Fraudsters use hold music in bid to convince unsuspecting banking customers

The City of London Police’s National Fraud Intelligence Bureau (NFIB) has identified that fraudsters are now using background hold music in a bid to make their calls more convincing.

Organised crime groups are attempting to defraud members of the public by impersonating the customer’s bank and according to a convicted fraudster the methods used by them are evolving. The NFIB has been made aware that fraudsters are now using background music, similar to that used by the bank, when the customer is put on hold. The fraudsters use this music as an attempt to convince the customer that the call is genuinely from the bank.

A convicted fraudster explained:

“The banks say they would never call and ask for your account details or PIN numbers. My advice is never speak to anyone who calls you about your account, even if there is background music or other similar factors. If you have any concerns go to a branch or hang up and call the bank direct.”

  • If you receive an unsolicited email or phone call from what appears to be your bank or building society asking for your security details, never reveal your password, login details or account numbers. Most banks will not approach their customers in this manner.
  • If you are concerned about the source of a call, hang up and call your bank back on the legitimate phone number printed on your bank statements or other official bank documents/sources.
  • Check your statements carefully and immediately report anything suspicious to the financial institution concerned.

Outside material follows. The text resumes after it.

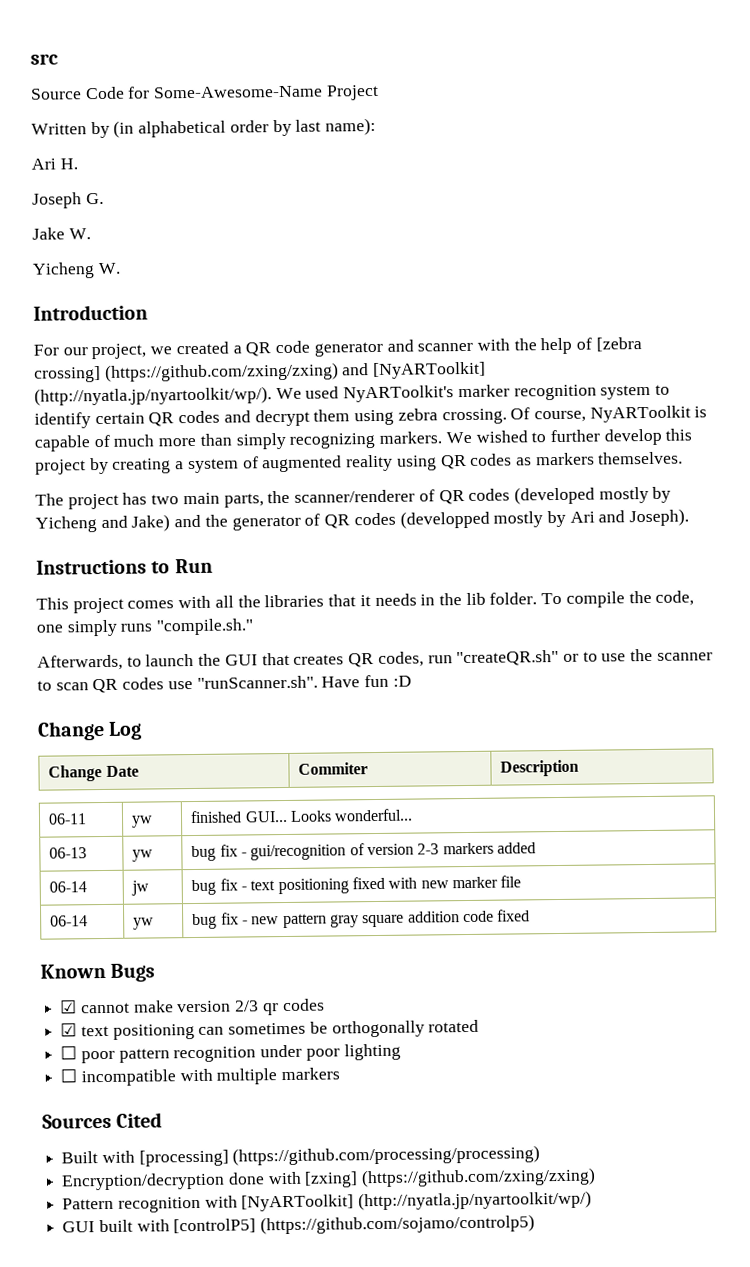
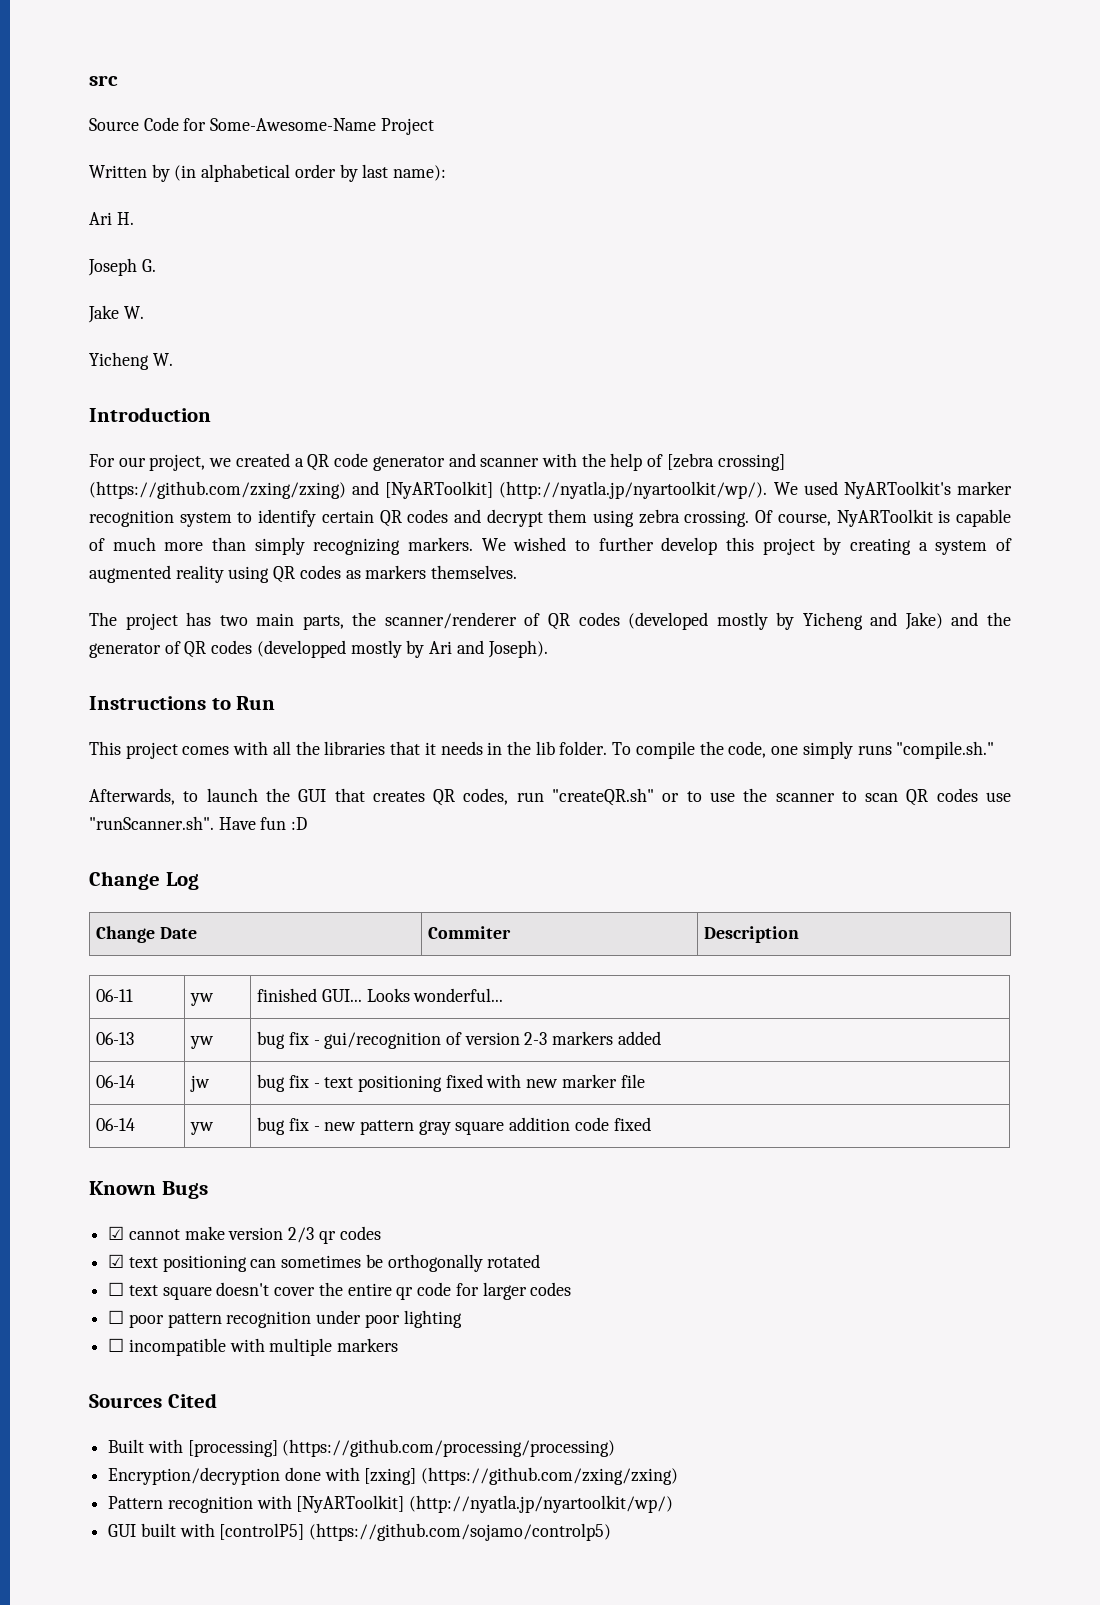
(480, 1026) none -> [108,1282,572,1300] // ☐ text square doesn't cover the entire qr code for larger codes

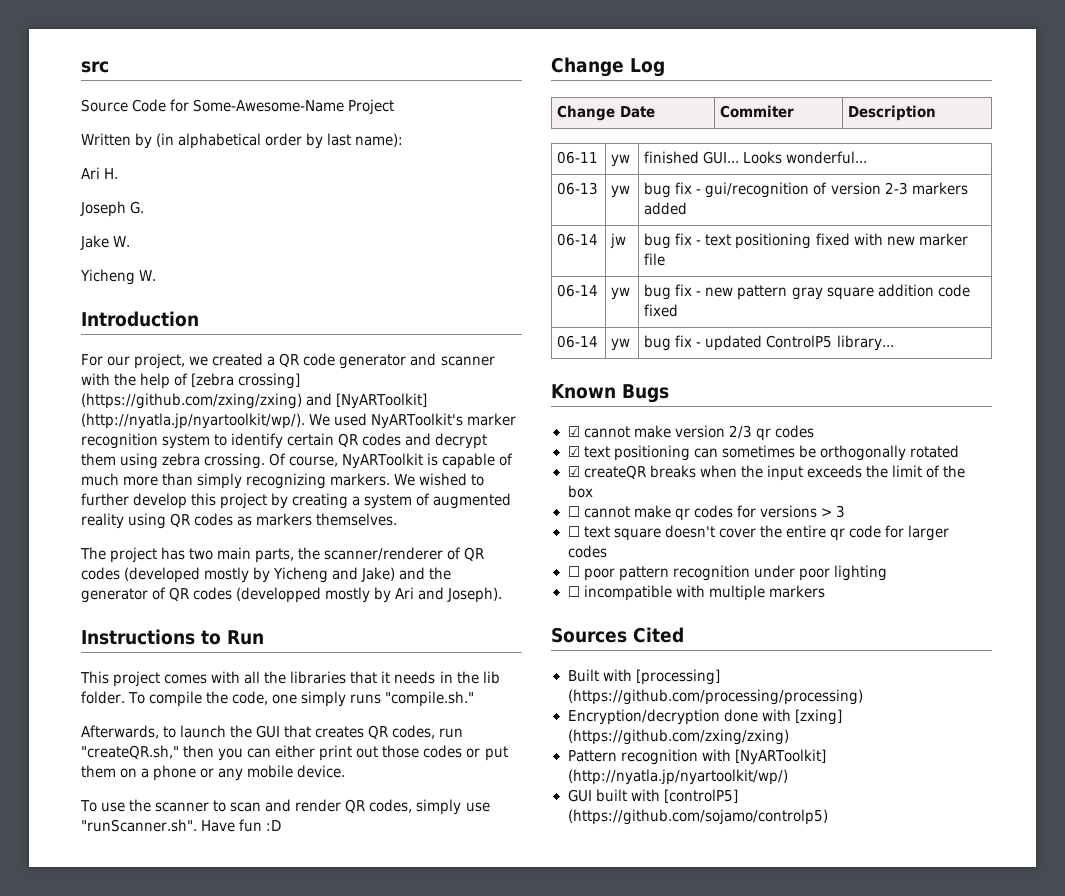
[552,788,702,806] "createQR.sh" or to -> [81,745,508,761] [81,765,346,781] [80,800,97,812] "createQR.sh," then you can either print out those codes or put them on a phone or any mobile device. // To
[906,788,978,806] QR codes -> [265,799,462,815] and render QR codes, simply
(651, 1124) none -> [557,335,599,348] [611,338,631,351] [644,335,894,351] // 06-14 | yw | bug fix - updated ControlP5 library...
(541, 1261) none -> [567,465,966,481] [567,485,593,498] [567,505,845,521] // ☑ createQR breaks when the input exceeds the limit of the box // ☐ cannot make qr codes for versions > 3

Stephen Proffitt, Deputy Head of Action Fraud said: “Fraudsters are constantly developing new ways to make their calls more convincing so members of the public need to remain vigilant. If you receive a cold call purporting to be from your bank, always end the call as soon as possible and call your bank back using the number on the back of your bank card or statement and ask to be put through to the fraud team. Tell them exactly what has just occurred. If you believe your bank details may have been compromised, you should report this to your bank immediately.”